Don't use external remediation on failed Machines #688

zaneb · 2020-08-27T02:33:03Z

When Machines go into the Failed phase, this is permanent. Their actuators' Update() methods are never called again, and the actuator doesn't get another chance to run until the Machine is deleted. Therefore Machines in this phase cannot be externally remediated by the Machine actuator.

Currently baremetal Machines are the only ones using external remediation, and currently they never go into the Failed phase, but in the future we would like to use this phase to handle unrecoverable errors (invalid config, underlying Host was deleted, &c.)
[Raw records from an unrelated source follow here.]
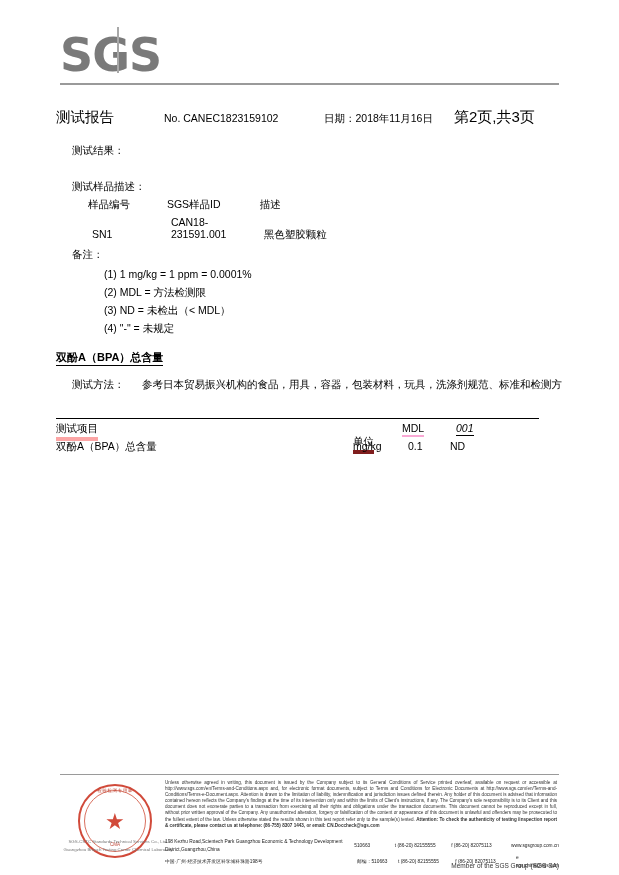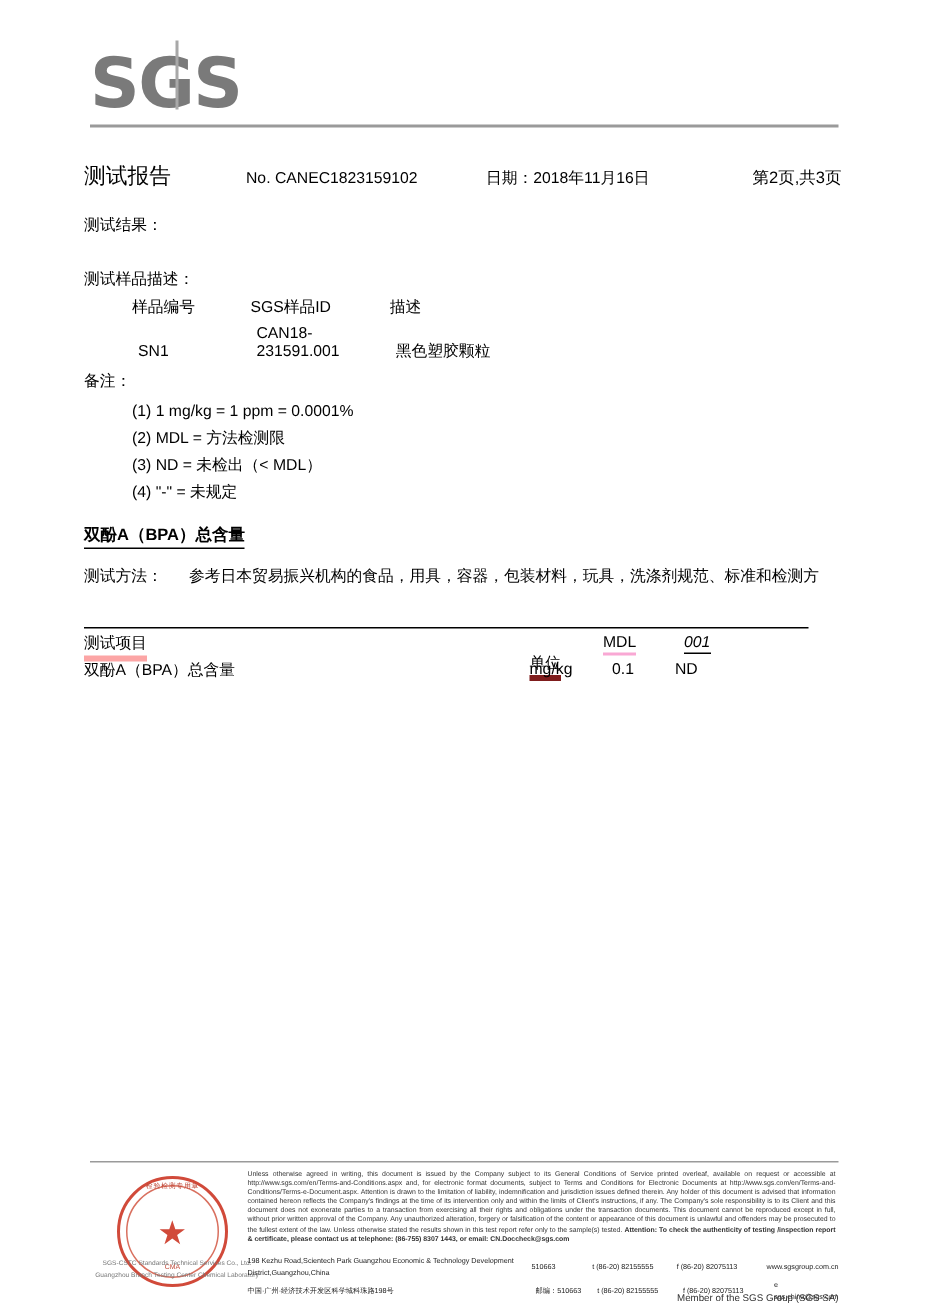--- a/index.html
+++ b/index.html
@@ -80,8 +80,7 @@
     width: 130px;
   }
   .doc-page {
-    font-size: 11px;
-    text-align: right;
+    font-size: 15px;
     flex: 1;
   }
 

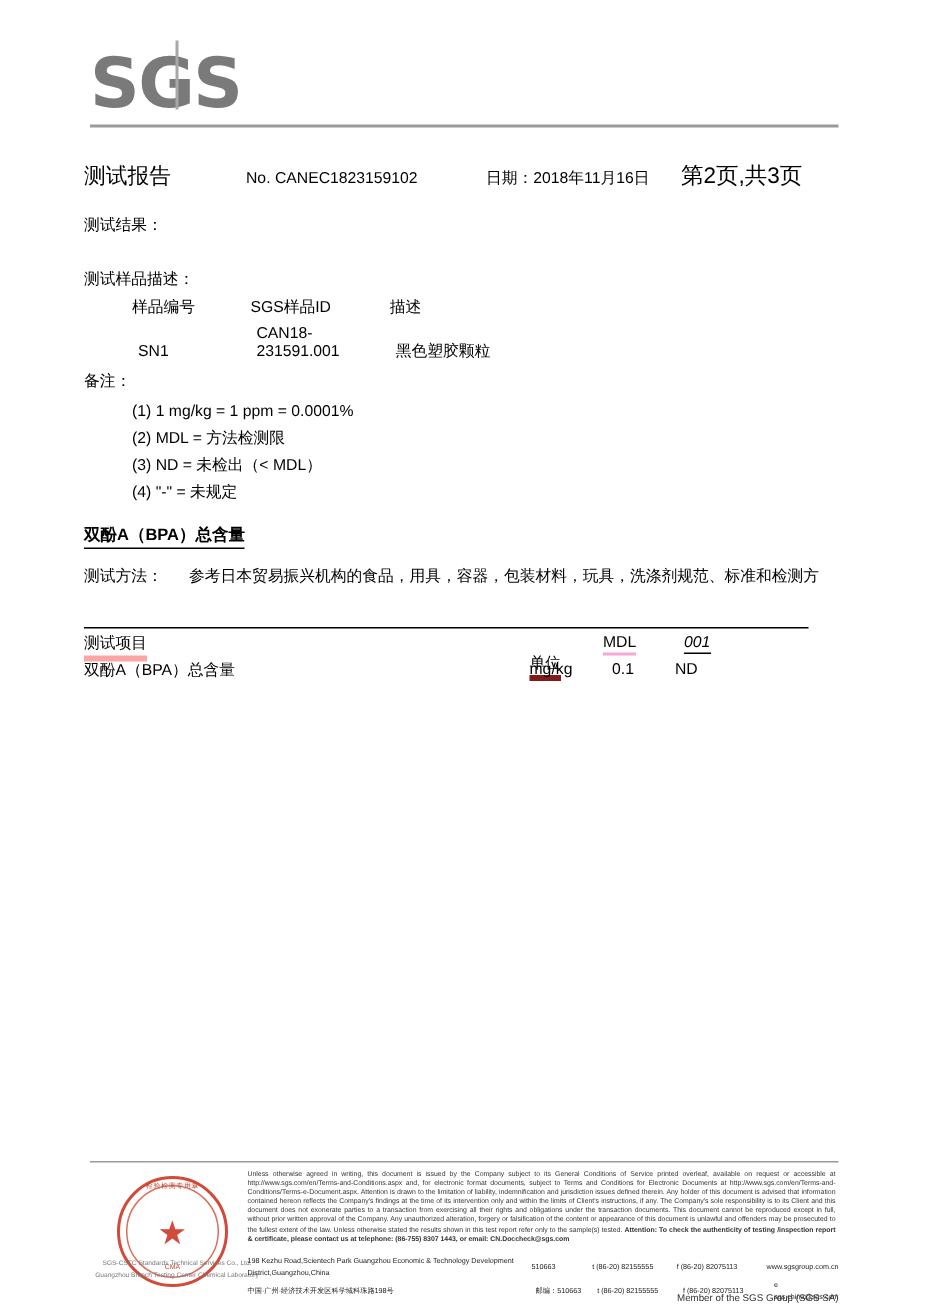--- a/index.html
+++ b/index.html
@@ -90,6 +90,7 @@
     font-size: 10.5px;
     line-height: 16px;
     white-space: pre;
+    margin-left: 16px;
   }
 
   .results-label { left: 56px; top: 142px; }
In these cases, rebooting will not help, and the actuator does not get called to enable it do try anyway, so always remediate them by
deleting the Machine.

Currently baremetal Machines never go into the Failed phase, but in the future when they do it will be because of an error that is unrecoverable: invalid config, unable to find a Host to provision, underlying Host was deleted, &c. In these cases, rebooting will not help, so always remediate them by deleting the Machine.

zaneb · 2020-08-27T02:34:04Z

/cc @n1r1
/cc @beekhof

beekhof · 2020-08-27T02:48:32Z

We have a PR in the works that will automatically escalate from reboots to deletion as needed. So not keen on handling this as a special this in MHC

zaneb · 2020-09-09T20:27:21Z

We have a PR in the works that will automatically escalate from reboots to deletion as needed. So not keen on handling this as a special [case] in MHC

I just remembered that there's a problem with that approach: the escalation happens within the actuator's Update() method, but once the Machine is in the Failed phase, the actuator is never called. The only thing we can rely on the actuator to do with a failed Machine is delete it.
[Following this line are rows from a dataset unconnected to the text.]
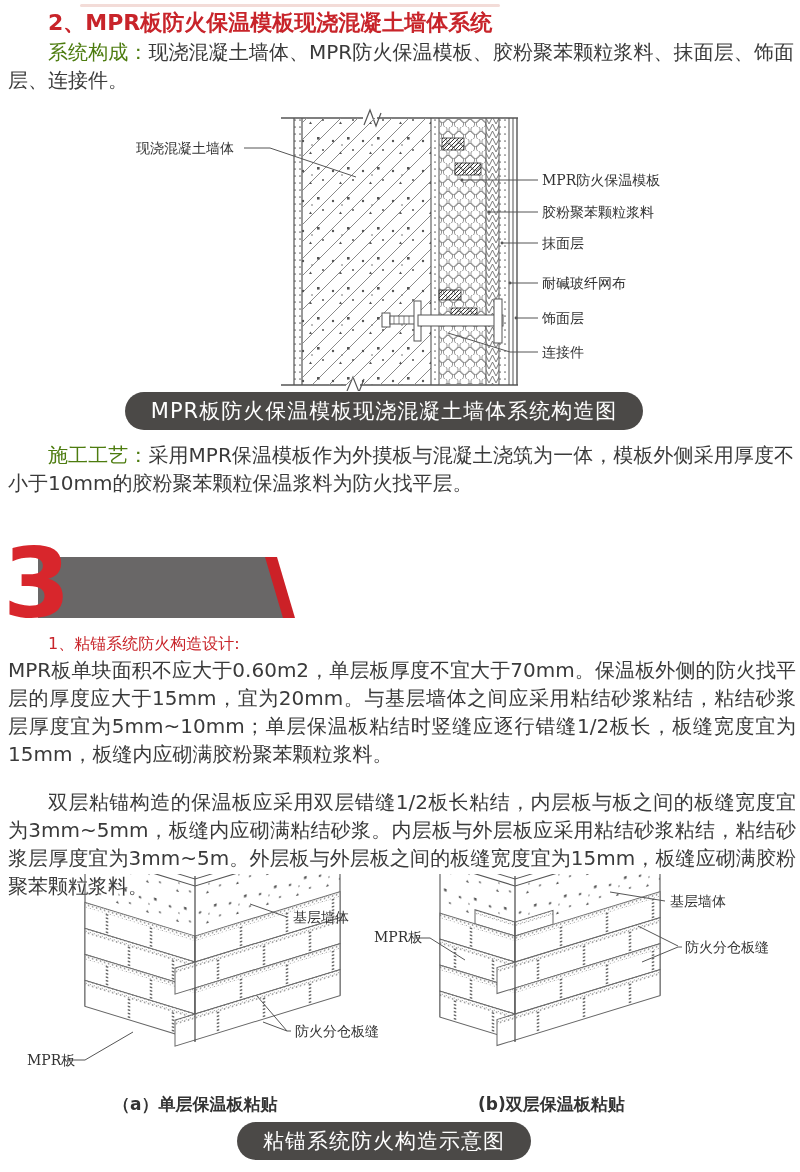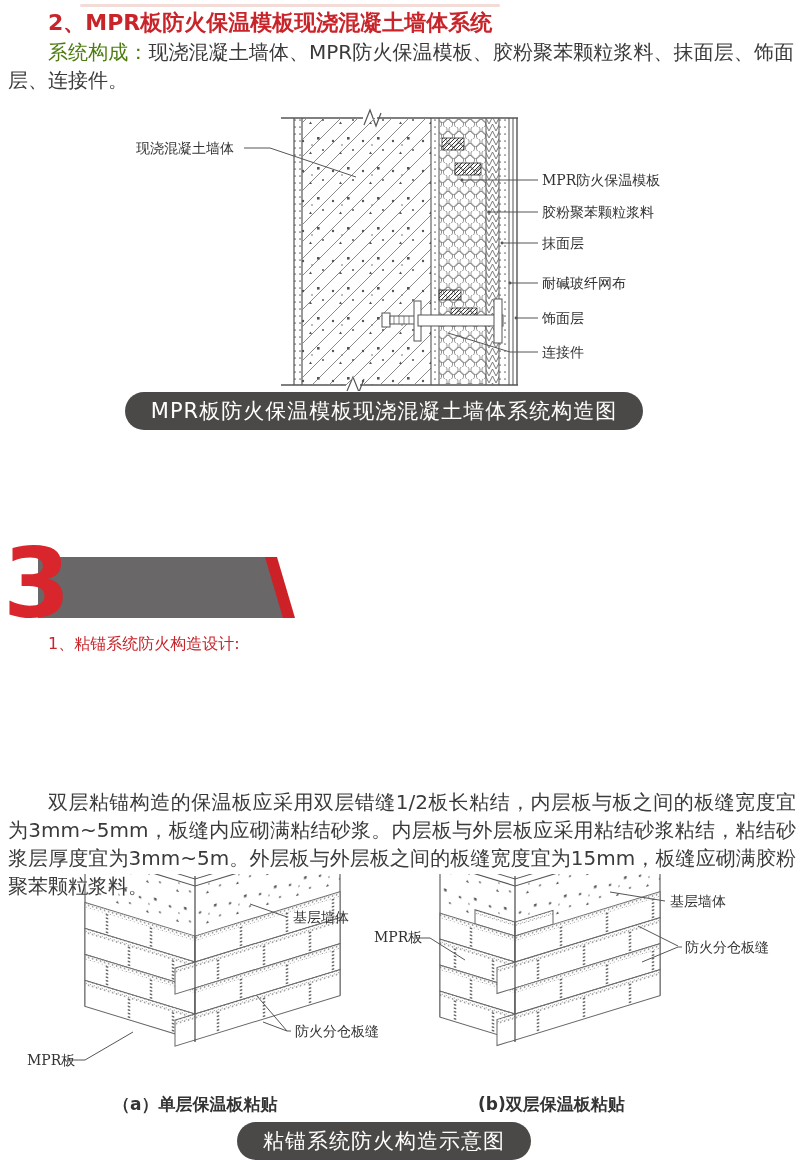--- a/index.html
+++ b/index.html
@@ -147,6 +147,9 @@
     <div class="pill">MPR板防火保温模板现浇混凝土墙体系统构造图</div>
   </div>
 
+  <div class="para indent" style="left:8px;top:441px;width:786px;">
+    <span class="lead-red">施工工艺：</span><span>采用MPR保温模板作为外摸板与混凝土浇筑为一体，模板外侧采用厚度不小于10mm的胶粉聚苯颗粒保温浆料为防火找平层。</span>
+  </div>
 
   <div class="banner">
     <div class="banner-gray"></div>

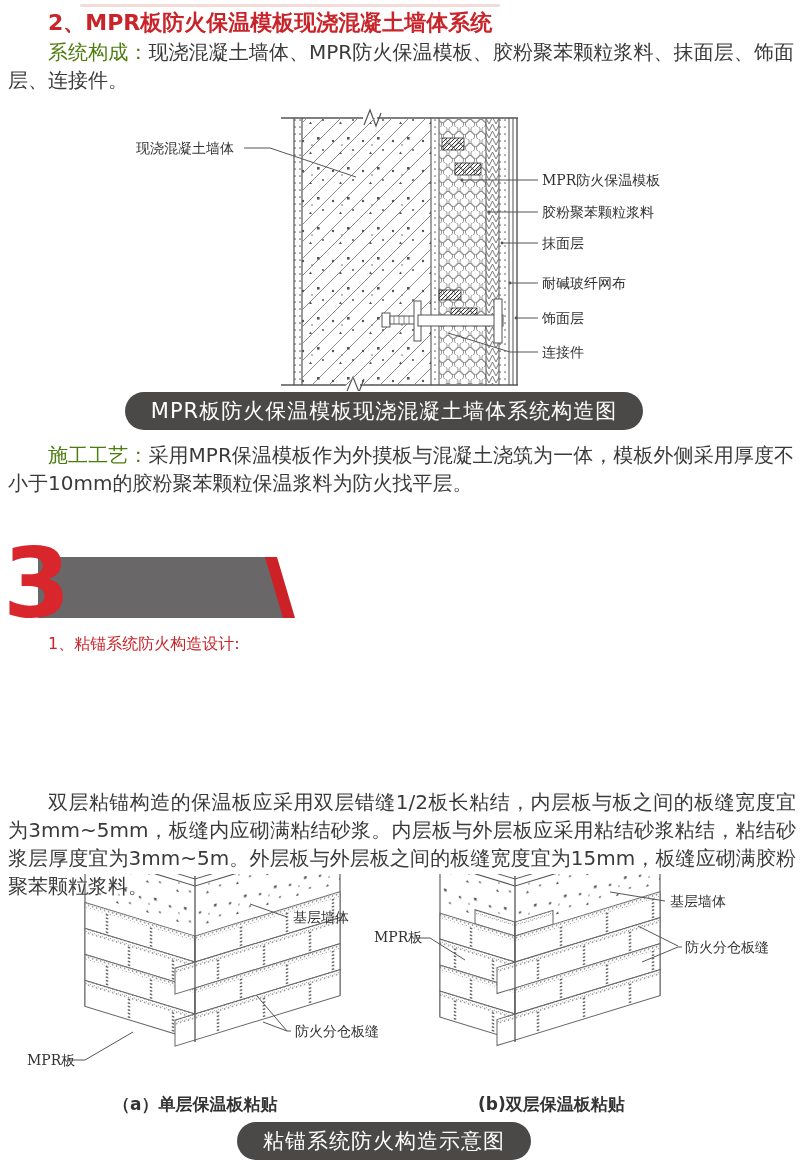--- a/index.html
+++ b/index.html
@@ -159,6 +159,7 @@
 
   <div class="h-red">1、粘锚系统防火构造设计:</div>
 
+  <div class="para" style="left:8px;top:656px;width:788px;">MPR板单块面积不应大于0.60m2，单层板厚度不宜大于70mm。保温板外侧的防火找平层的厚度应大于15mm，宜为20mm。与基层墙体之间应采用粘结砂浆粘结，粘结砂浆层厚度宜为5mm~10mm；单层保温板粘结时竖缝应逐行错缝1/2板长，板缝宽度宜为15mm，板缝内应砌满胶粉聚苯颗粒浆料。</div>
 
   <div class="para indent" style="left:8px;top:788px;width:788px;">双层粘锚构造的保温板应采用双层错缝1/2板长粘结，内层板与板之间的板缝宽度宜为3mm~5mm，板缝内应砌满粘结砂浆。内层板与外层板应采用粘结砂浆粘结，粘结砂浆层厚度宜为3mm~5m。外层板与外层板之间的板缝宽度宜为15mm，板缝应砌满胶粉聚苯颗粒浆料。</div>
MHC has a special case for detecting a Machine in the Failed phase, so there's no point in then handling it in a way that can't work.

/retest

zaneb · 2020-09-09T21:50:59Z

In fact I'd go so far as to suggest that you quite possibly want to handle the escalation, when reboot is insufficient to recover the node, by putting the Machine into the Failed phase and letting the MHC do the deletion rather than having the Machine actuator delete the Machine itself.

zaneb · 2020-09-10T01:50:23Z

/retest

n1r1 · 2020-09-10T06:27:42Z

In fact I'd go so far as to suggest that you quite possibly want to handle the escalation, when reboot is insufficient to recover the node, by putting the Machine into the Failed phase and letting the MHC do the deletion rather than having the Machine actuator delete the Machine itself.
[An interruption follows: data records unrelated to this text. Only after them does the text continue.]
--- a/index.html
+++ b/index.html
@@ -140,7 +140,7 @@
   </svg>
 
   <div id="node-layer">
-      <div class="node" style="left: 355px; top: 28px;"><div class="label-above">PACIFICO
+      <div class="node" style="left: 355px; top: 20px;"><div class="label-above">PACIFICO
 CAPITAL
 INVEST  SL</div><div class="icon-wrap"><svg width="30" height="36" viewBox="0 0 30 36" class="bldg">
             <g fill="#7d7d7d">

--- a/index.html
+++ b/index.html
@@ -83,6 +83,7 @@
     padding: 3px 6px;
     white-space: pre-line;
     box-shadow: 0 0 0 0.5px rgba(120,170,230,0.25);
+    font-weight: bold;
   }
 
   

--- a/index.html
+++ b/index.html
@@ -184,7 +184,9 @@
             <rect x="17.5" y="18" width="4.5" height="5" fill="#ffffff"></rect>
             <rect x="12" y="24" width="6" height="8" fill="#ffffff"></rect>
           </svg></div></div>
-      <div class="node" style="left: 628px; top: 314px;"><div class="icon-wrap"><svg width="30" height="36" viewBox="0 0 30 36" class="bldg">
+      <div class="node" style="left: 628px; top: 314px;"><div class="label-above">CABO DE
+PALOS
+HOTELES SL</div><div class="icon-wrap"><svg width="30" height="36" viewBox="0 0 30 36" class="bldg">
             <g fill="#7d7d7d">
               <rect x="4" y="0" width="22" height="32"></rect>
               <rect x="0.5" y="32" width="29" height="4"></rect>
I don't think this can work, at least not with the existing implementation.
It's true that MHC will mark Failed machine as unhealthy but if we have the external remediation annoation, it will never delete the machine.

zaneb · 2020-09-10T13:52:11Z

if we have the external remediation annoation, it will never delete the machine.

Have you read this patch? ;)

n1r1 · 2020-09-10T16:15:33Z

15 days ago 😆

So yes, both can work.
I still think that if CAPBM knows that it wants to reprovision, it should delete the machine. That's the api to do so.
Sounds more straightforward than implicitly assume that putting it into a failed state, will cause reprovisioning by something else.

I also think it's more aligned with what we are trying to achieve upstream in capi (letting external component do all remediation actions).

zaneb · 2020-09-14T18:24:33Z

/retest

zaneb · 2020-10-14T15:05:32Z

@beekhof not sure if you saw my last comment, but I think this is still required even once fallback to deletion is implemented. Now that 4.7 is open I'd like to get this reviewed as it's blocking other work.

beekhof · 2020-11-19T02:42:36Z

Based on a conversation with Zane, “Failed” means

the provider went away (e.g. instance was deleted on AWS, baremetalhost was deprovisioned or deleted, etc.) or, alternatively, we weren't able to create an instance because the config was missing some essential data (e.g. cloud credentials)

Never just “I can’t poke the BMC anymore”.
Based on that, I'm good with this patch.

/approve

beekhof · 2020-11-19T02:50:42Z

/lgtm

zaneb · 2020-11-19T02:51:36Z

/assign @enxebre

JoelSpeed

/approve

openshift-ci-robot · 2020-12-03T15:39:30Z

[APPROVALNOTIFIER] This PR is APPROVED

This pull-request has been approved by: beekhof, JoelSpeed

The full list of commands accepted by this bot can be found here.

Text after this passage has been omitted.